Saturday, July 14, 2012

So, I went to Afghanistan...

سلام از کابل. I'm working with a team from University of Maryland to build Extension educators' capacity to teach gardening and nutrition to women in Kabul. Members of my team have been before, but this was my first trip. I thought I'd share some thoughts about my experience. And, that's all they are: some thoughts about my experience that helped me understand what I'd heard on the news a bit differently.

Afghanistan earns many, but not all of the platitudes people use to describe it. First, the benign. Before I left, I heard many people call it the sandbox. It is sandy, dusty, and dry. It needs lotion. Check. Good job, y'all.

Next, the tragic. This part could be miles long, so here are the lowlights. Due largely to its location, Afghanistan has been center stage for succedent regional and global power grabs and proxy wars. As a result of 30+ years of not-so-neighborly interference, Afghanistan is ranked 172 out of 189 countries on the human development index, eking ahead of other global catastrophes like the DR Congo, Sierra Leone, Liberia, and Zimbabwe. And, of course, there's all the killing. The real quagmire is that Pakistan's government has a significant upper hand in its relationship with "major ally" U.S., as every time the U.S. even quietly points out that the ISI is funding and providing foreign fighters and suicide bombers for the insurgency, Pakistan chokes off the NATO (and Afghan people's) supply routes.
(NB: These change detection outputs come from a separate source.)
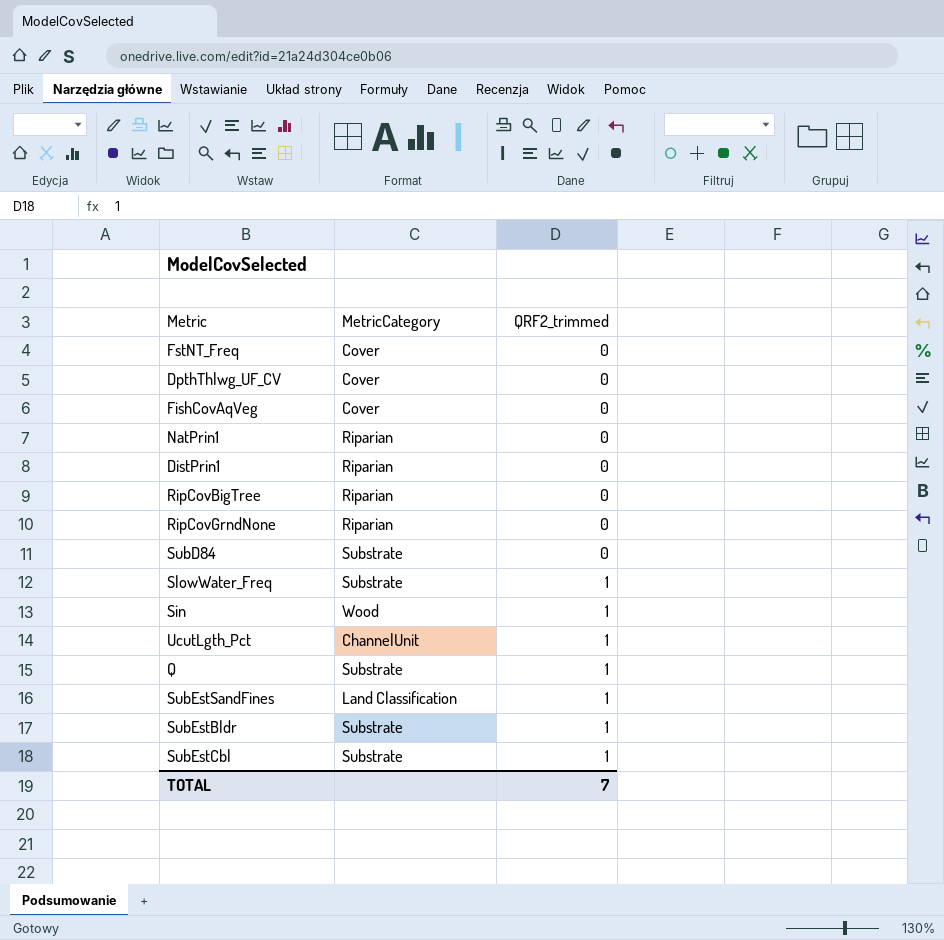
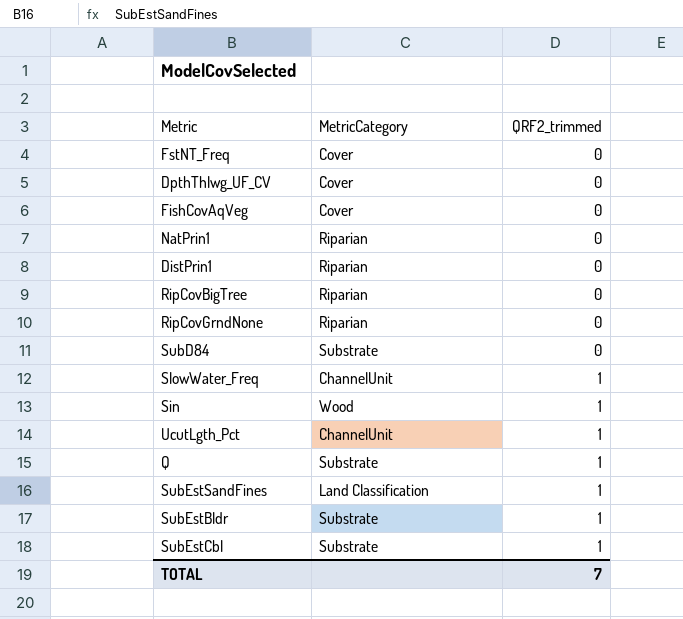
SlowWater_Freq | MetricCategory: Substrate -> ChannelUnit

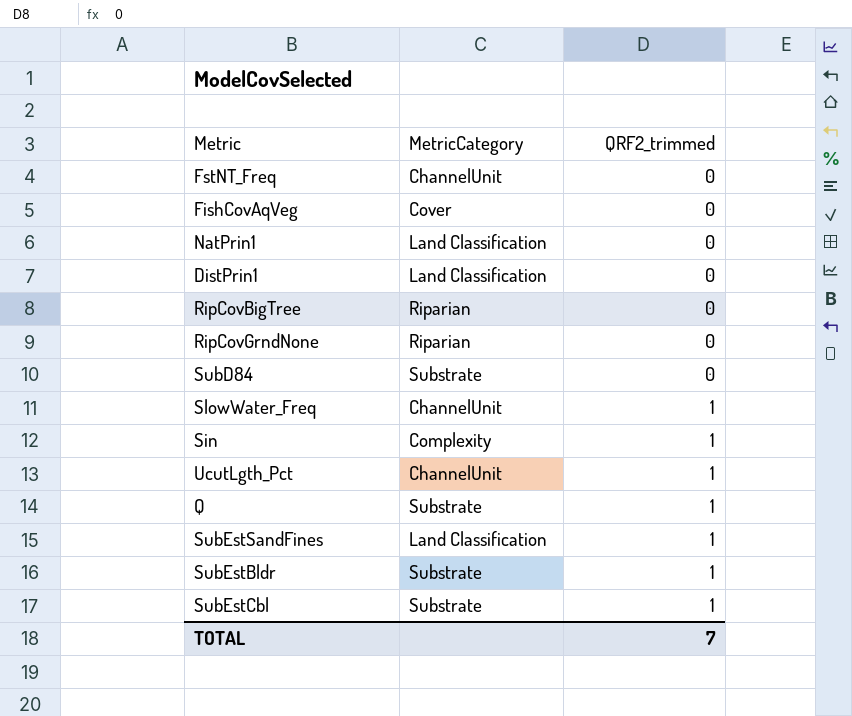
row DpthThlwg_UF_CV: Cover | 0 -> none
FstNT_Freq | MetricCategory: Cover -> ChannelUnit
NatPrin1 | MetricCategory: Riparian -> Land Classification
DistPrin1 | MetricCategory: Riparian -> Land Classification
Sin | MetricCategory: Wood -> Complexity

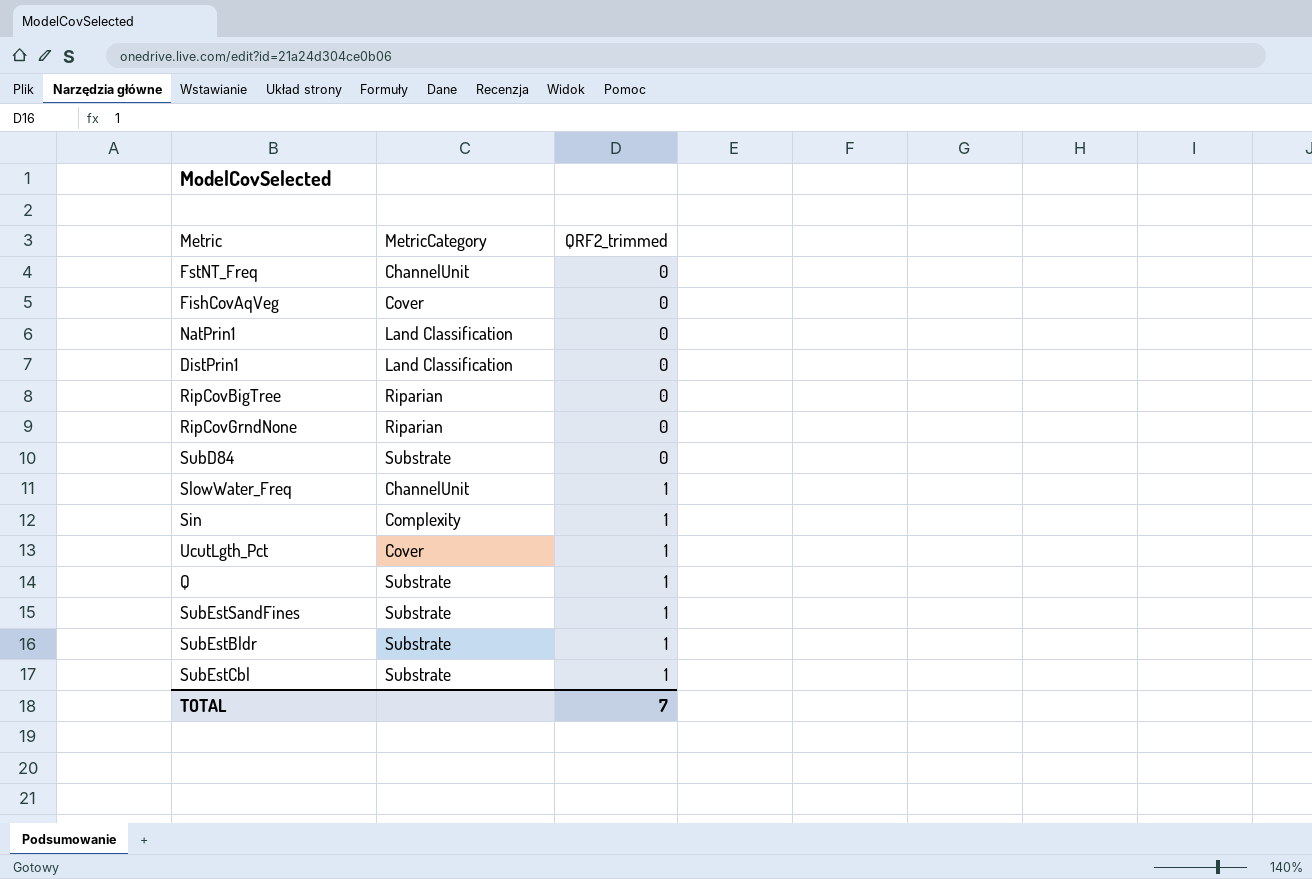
UcutLgth_Pct | MetricCategory: ChannelUnit -> Cover
SubEstSandFines | MetricCategory: Land Classification -> Substrate

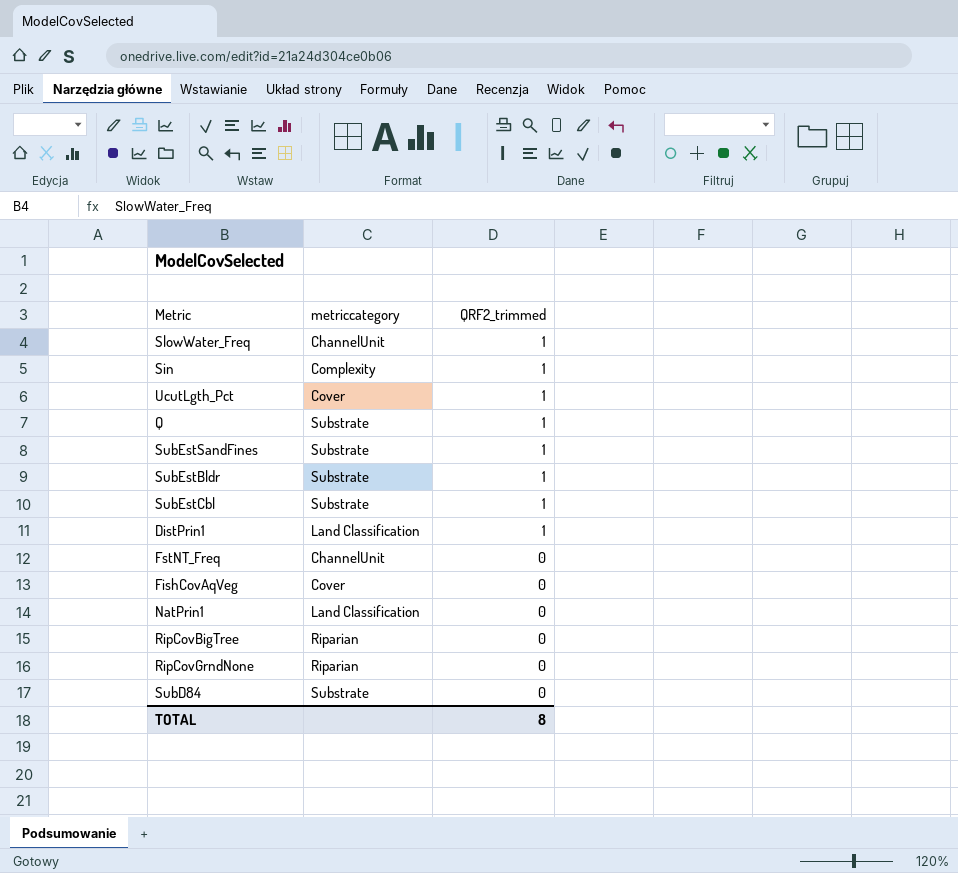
row order: QRF2_trimmed ascending -> QRF2_trimmed descending
column name: MetricCategory -> metriccategory
DistPrin1 | QRF2_trimmed: 0 -> 1
TOTAL | QRF2_trimmed: 7 -> 8

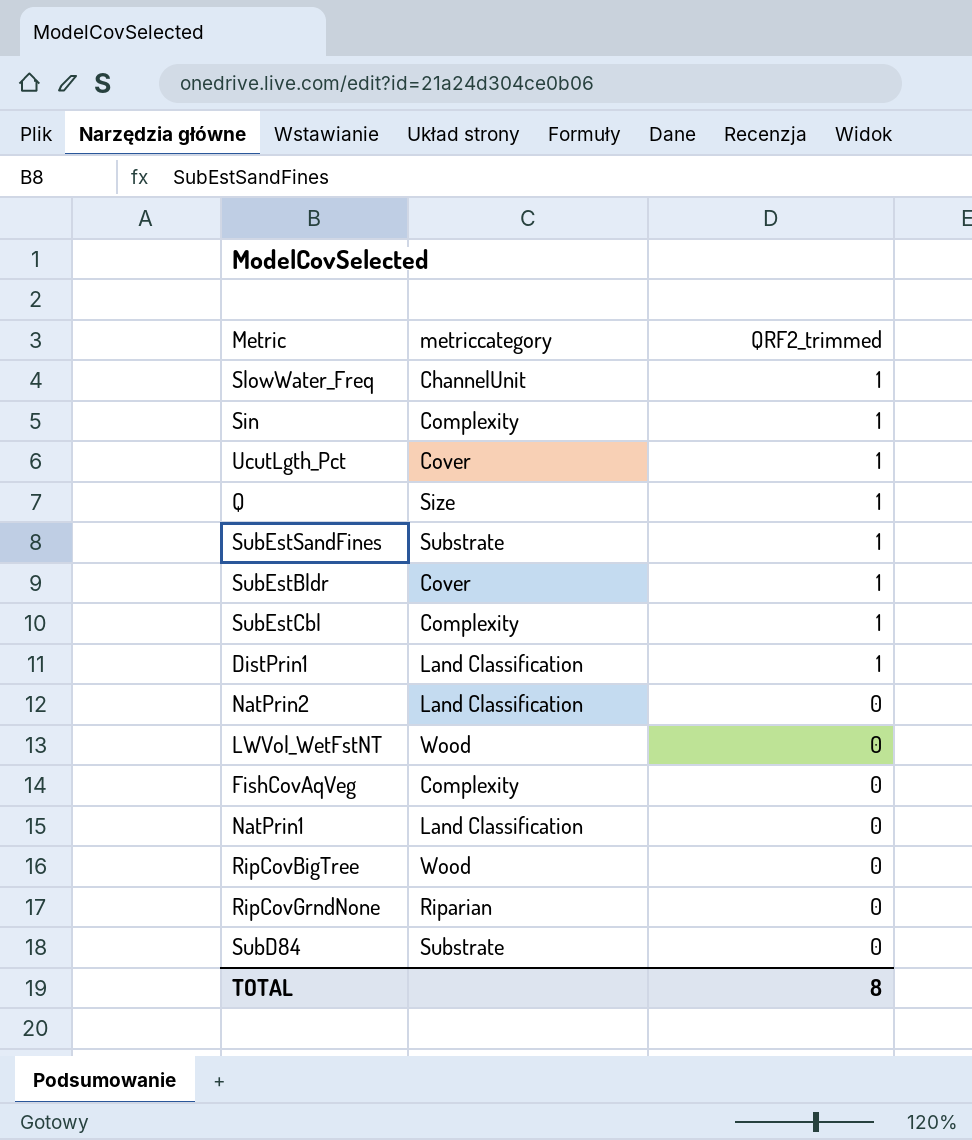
row FstNT_Freq: ChannelUnit | 0 -> none
Q | metriccategory: Substrate -> Size
SubEstBldr | metriccategory: Substrate -> Cover
SubEstCbl | metriccategory: Substrate -> Complexity
row NatPrin2: none -> Land Classification | 0
row LWVol_WetFstNT: none -> Wood | 0
FishCovAqVeg | metriccategory: Cover -> Complexity
RipCovBigTree | metriccategory: Riparian -> Wood

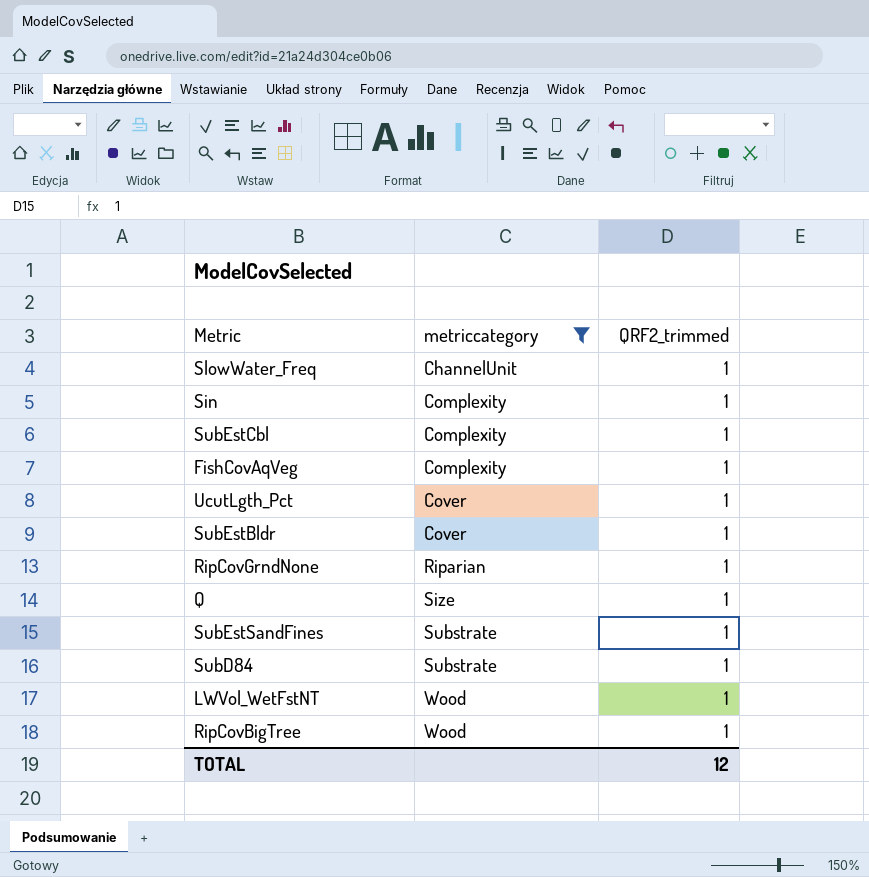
filter: none -> metriccategory != Land Classification
row order: QRF2_trimmed descending -> metriccategory ascending
FishCovAqVeg | QRF2_trimmed: 0 -> 1
RipCovGrndNone | QRF2_trimmed: 0 -> 1
SubD84 | QRF2_trimmed: 0 -> 1
LWVol_WetFstNT | QRF2_trimmed: 0 -> 1
RipCovBigTree | QRF2_trimmed: 0 -> 1
TOTAL | QRF2_trimmed: 8 -> 12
It's the worst place in the world to be a woman. While Taliban rule was brief, the regime transformed Afghanistan into a society that denied education, work, health care, and freedom of movement to women and girls, shrouding half of the human potential in the population in these dehumanizing gems:


Yup, that's me.  Of course, it could be anyone, and that's the point, but it's me.

For context, several people in Kabul told me that women wore miniskirts in the 1970's. Even a decade after the U.S. removed the Taliban from power, strong, albeit relatively new cultural mores about women's role in society enable the acceptance of honor killings for suspicion of shameful acts like running away from home to escape violence or being alone with a boy. A video of one such killing surfaced while I was there, showing the public execution of a woman accused of adultery to the cheers of men in the community. Rumor has it the men were both killed, too, after the video brought unwanted attention (known to us as international outrage) to the community. Afghanistan's Independent Human Rights Commission estimates that a dozen or so such killings have happened every month this year.
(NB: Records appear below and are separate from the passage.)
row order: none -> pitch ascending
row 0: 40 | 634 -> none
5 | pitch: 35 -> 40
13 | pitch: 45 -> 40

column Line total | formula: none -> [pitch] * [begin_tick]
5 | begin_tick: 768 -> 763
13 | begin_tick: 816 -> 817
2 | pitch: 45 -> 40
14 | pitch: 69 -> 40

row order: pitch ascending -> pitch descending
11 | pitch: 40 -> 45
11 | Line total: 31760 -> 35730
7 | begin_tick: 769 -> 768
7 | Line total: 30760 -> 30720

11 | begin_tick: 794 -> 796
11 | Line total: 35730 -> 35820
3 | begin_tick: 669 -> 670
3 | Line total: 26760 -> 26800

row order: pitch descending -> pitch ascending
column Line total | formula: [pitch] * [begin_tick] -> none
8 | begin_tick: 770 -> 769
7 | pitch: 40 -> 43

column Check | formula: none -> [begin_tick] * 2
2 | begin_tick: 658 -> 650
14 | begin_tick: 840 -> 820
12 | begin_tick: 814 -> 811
Afghanistan has the highest rates of infant (12.16%) and maternal mortality (1.4% of live birth events) in the world. One in ten children do not make it to their fifth birthdays. Life expectancy is under 50 years of age. Education access and quality undermines individuals' basic participation in society, particularly for the 80-90% of women who are illiterate. Violence is widespread and continues to disrupt development in nearly every part of the country. A more private form of violence persists with child marriages (for girls) and child sex abuse (for boys). As the NATO troop withdrawal nears, Afghans' fears and despair about the government's ability to provide security grow.  With or without NATO, a perverse societal perspective on justice is preventing Afghanistan from becoming fair and free.

Finally, the promising.

I met many wonderful individuals - men and women- during the last week. They have aspirations for a peaceful and free Afghanistan. The women we trained at our three-day workshop were bright, hopeful, curious, and strong. While they loved that we tried to dress like locals to fit in, they recognize that we simply live in different cultures without demonizing our way of life. When they found out that I was about to travel to other countries without my father, they were surprised ... but I let them know that about 80% of the people in my own circles were also surprised that I would be traveling alone. Of course, my American friends never expected my dad to accompany me, but the sentiment that women shouldn't travel alone isn't unique to Afghanistan...

Many aspects of life are improving: mortality, immunization, school enrollment, and so on. Women are working. For the generation of girls who missed out on formal education and for the abjectly poor, many foreign aid programs are providing training for them to enter health, education, agriculture, and other fields.

This woman walks to her community garden plot every day to grow vegetables for food and for sale. She receives technical support from female Extension educators who trained in the agriculture program at Kabul University.  That's the repeatedly bombed out shell of Darluman Palace, the former presidential home, in the background.  The farm looks thirsty, no?


This art gallery provides space and support for women artists in Kabul. Exhibitions portraying Kabul women's artistic perspectives are shared around the world. Many of the paintings depict haunting violence and oppression, while some feature more lighthearted Pollock-esque splatter.


Before I left for my trip, I heard a friend of a friend say, "in my opinion, we should pull the two or three good people out of that country and blow up the rest." While I wouldn't recommend travel to Afghanistan for first-hand confirmation (yet), I would say that my trip there confirmed for me what all travel should confirm for others: We all have the same banal but transcendental aspirations for the lives we build and the people we build them with. No matter how well our emphasis of dissimilarities facilitates our objectification and dehumanization of each other, hijab to Gaga, we simply aren't all that different.